About Cardiac Amyloidosis

Introduction

Cardiac amyloidosis means amyloid deposits are present in the heart. Different types of amyloidosis can affect the heart in different ways and with differing severity. The types of amyloidosis that can affect the heart include:

  • AL amyloidosis
  • Wild type ATTR amyloidosis
    • ATTR amyloid, fibrils consist of “normal wild type” TTR in patients without mutation in the TTR gene. This condition is not hereditary.
  • Hereditary amyloidosis
    • ATTR amyloid, fibrils consist of “variant” TTR, in patients with mutation in the TTR gene, for example in familial amyloid polyneuropathy (FAP).
    • AApoAI amyloid in patients with mutation in the apolipoprotein AI gene.
    • AFib amyloid in patients with mutation in the fibrinogen gene.
  • AA amyloidosis
    • Heart disease is very rare in this condition, only occurring in about 2 out of every 100 patients (2%).

Symptoms of heart disease are generally more severe in patients with AL amyloidosis than in those with ATTR amyloidosis.

Symptoms of cardiac amyloidosis

Amyloid deposits in the heart muscle may cause no symptoms at all if they are small. But when amyloid deposits in the heart are large, they can lead to stiffening of the heart muscle. This is called a “restrictive cardiomyopathy”. When the heart muscle is stiff, the heart is unable to pump the blood around the body as efficiently as usual. Symptoms of heart failure may then appear.

The symptoms of heart failure caused by amyloid affecting the heart may include:

  • breathlessness
  • swelling of the legs
  • weight loss
  • nausea
  • dizziness
  • disrupted sleep
  • fatigue

Breathlessness may be worse during exercise or when lying flat at night.
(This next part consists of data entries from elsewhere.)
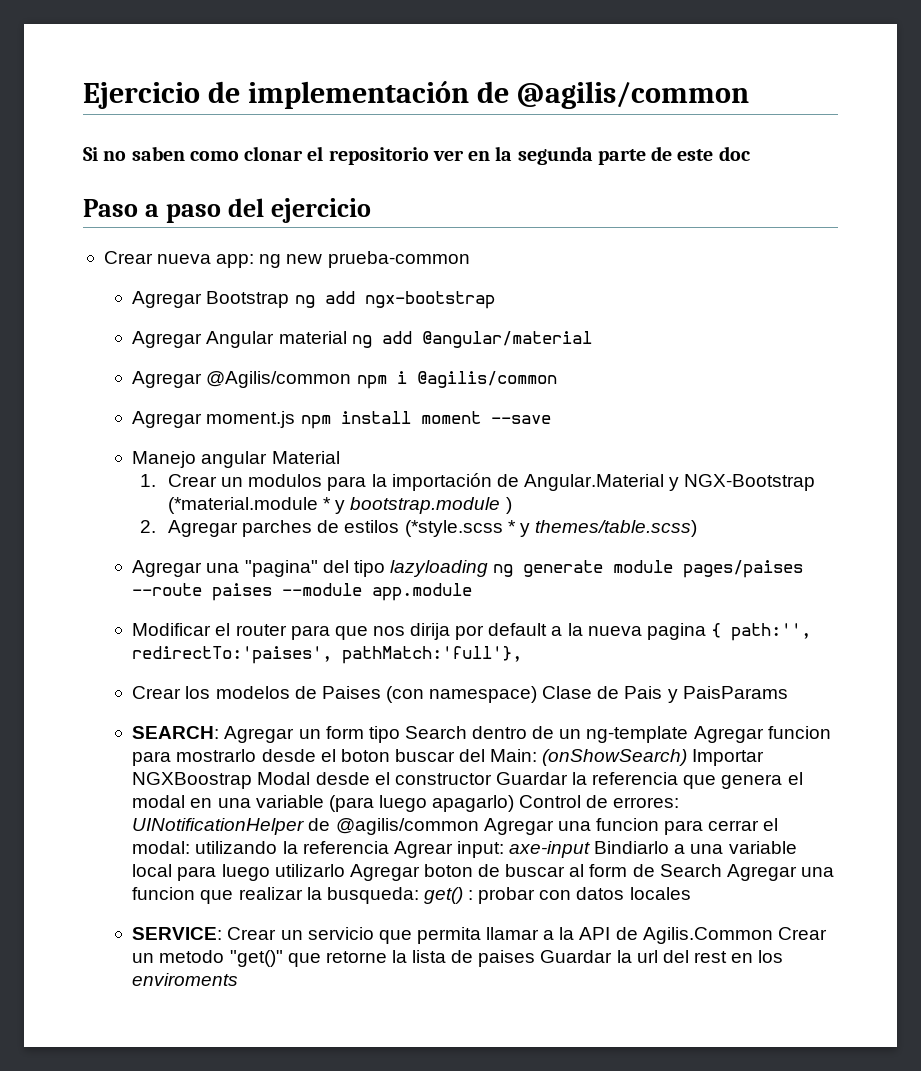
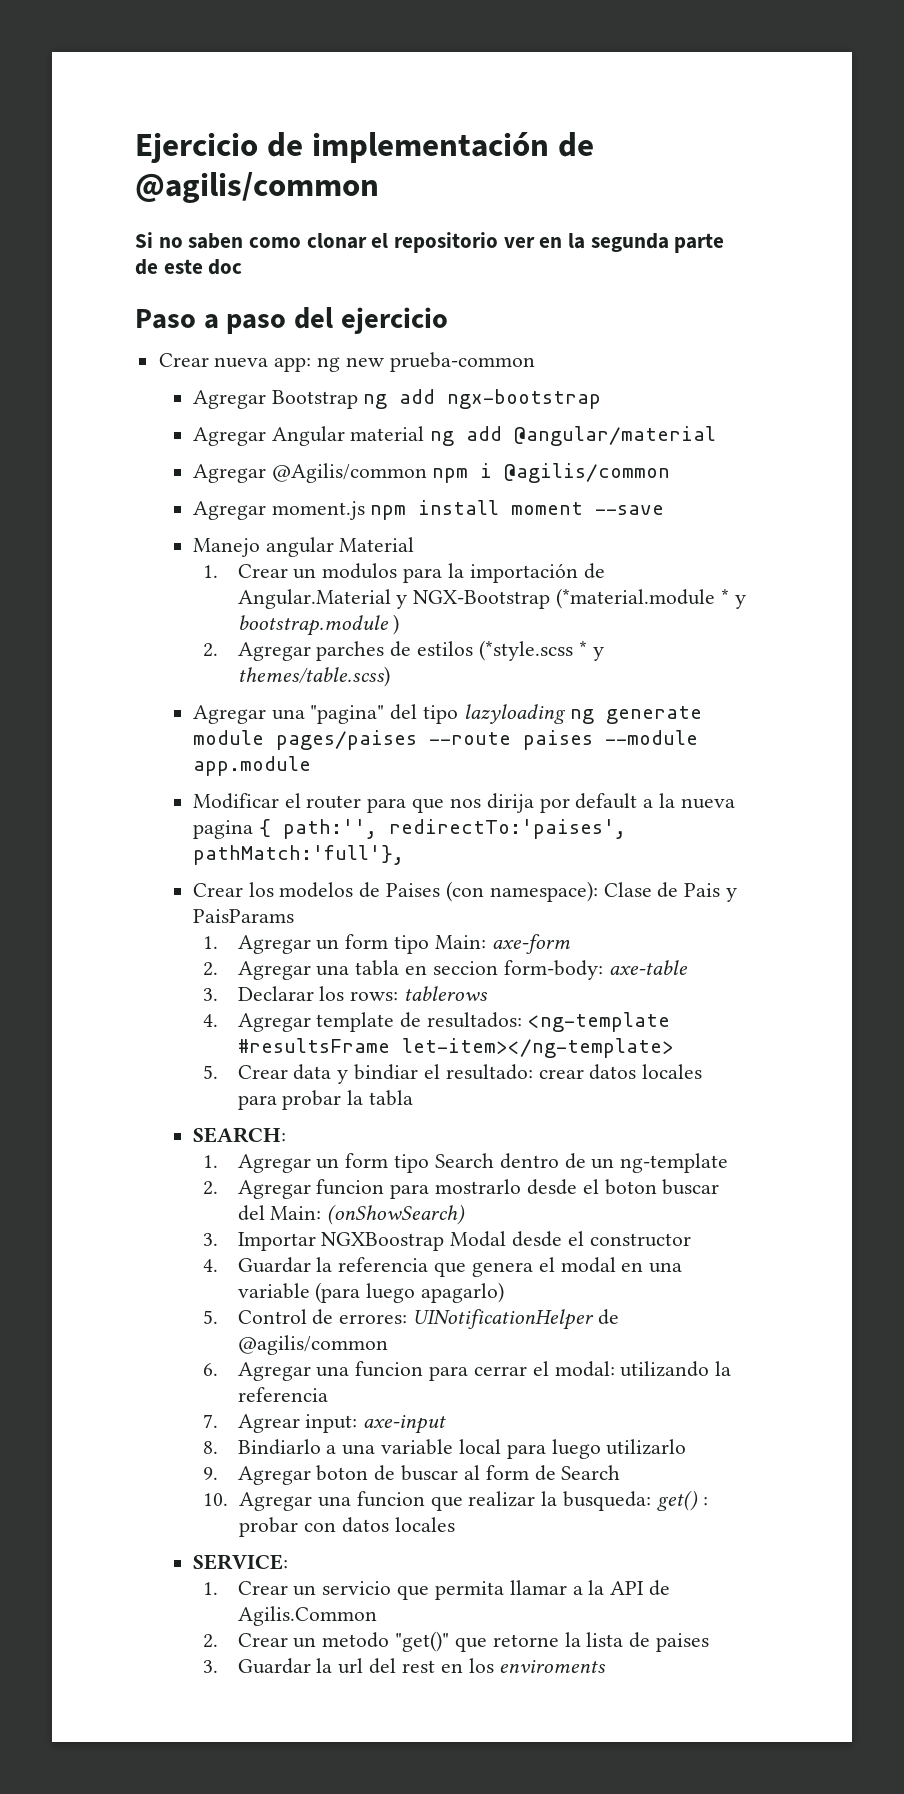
- Crear los modelos de Paises (con namespace) Clase de Pais y PaisParams
+ Crear los modelos de Paises (con namespace): Clase de Pais y PaisParams
+ 1. Agregar un form tipo Main: axe-form
+ 2. Agregar una tabla en seccion form-body: axe-table
+ 3. Declarar los rows: tablerows
+ 4. Agregar template de resultados: <ng-template #resultsFrame let-item></ng-template>
+ 5. Crear data y bindiar el resultado: crear datos locales para probar la tabla
- SEARCH: Agregar un form tipo Search dentro de un ng-template Agregar funcion para mostrarlo desde el boton buscar del Main:
+ SEARCH:
+ 1. Agregar un form tipo Search dentro de un ng-template
+ 2. Agregar funcion para mostrarlo desde el boton buscar del Main:
- (onShowSearch) Importar NGXBoostrap Modal desde el constructor Guardar la referencia que genera el modal en una variable (para luego apagarlo) Control de errores:
+ (onShowSearch)
+ 3. Importar NGXBoostrap Modal desde el constructor
+ 4. Guardar la referencia que genera el modal en una variable (para luego apagarlo)
+ 5. Control de errores:
- UINotificationHelper de @agilis/common Agregar una funcion para cerrar el modal:
+ UINotificationHelper de @agilis/common
+ 6. Agregar una funcion para cerrar el modal:
- utilizando la referencia Agrear input:
+ utilizando la referencia
+ 7. Agrear input:
- axe-input Bindiarlo a una variable local para luego utilizarlo Agregar boton de buscar al form de Search Agregar una funcion que realizar la busqueda:
+ axe-input
+ 8. Bindiarlo a una variable local para luego utilizarlo
+ 9. Agregar boton de buscar al form de Search
+ 10. Agregar una funcion que realizar la busqueda:
- SERVICE: Crear un servicio que permita llamar a la API de Agilis.Common Crear un metodo "get()" que retorne la lista de paises Guardar la url del rest en los enviroments
+ SERVICE:
+ 1. Crear un servicio que permita llamar a la API de Agilis.Common
+ 2. Crear un metodo "get()" que retorne la lista de paises
+ 3. Guardar la url del rest en los enviroments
Patients may feel more comfortable propped up with several pillows.

Patients with ATTR cardiac amyloidosis may also experience palpitations and disturbances in heart rhythm, such as atrial fibrillation or atrial flutter.

Amyloid hiding in the failing heart – commoner than we thought

It has been known for many years that some amyloid, usually of TTR type, is seen in many autopsies on individuals over age 80.

Up to 1 in 4 of all older people have small TTR amyloid deposits scattered around the body, including the blood vessels and the heart. Nevertheless, the finding of so-called senile cardiac amyloidosis was generally viewed as incidental. Doctors believed that cardiac TTR amyloidosis was only very rarely extensive enough to cause actual heart disease and heart failure in the elderly.

When elderly people develop heart failure, doctors often diagnose a common cause such as coronary heart disease are often diagnosed and start appropriate treatment.

But recent studies with new and improved imaging tests have led to surprising findings. It seems that amyloid hiding in the failing hearts of older people may not be as rare as previously believed. It may in fact be an under-diagnosed cause of heart failure.

As people live longer in our society and available methods of diagnosis improve, this may well become a significant public health problem. It is especially important to diagnose amyloidosis in the heart correctly since heart failure due to amyloid fails to respond to standard heart failure medications.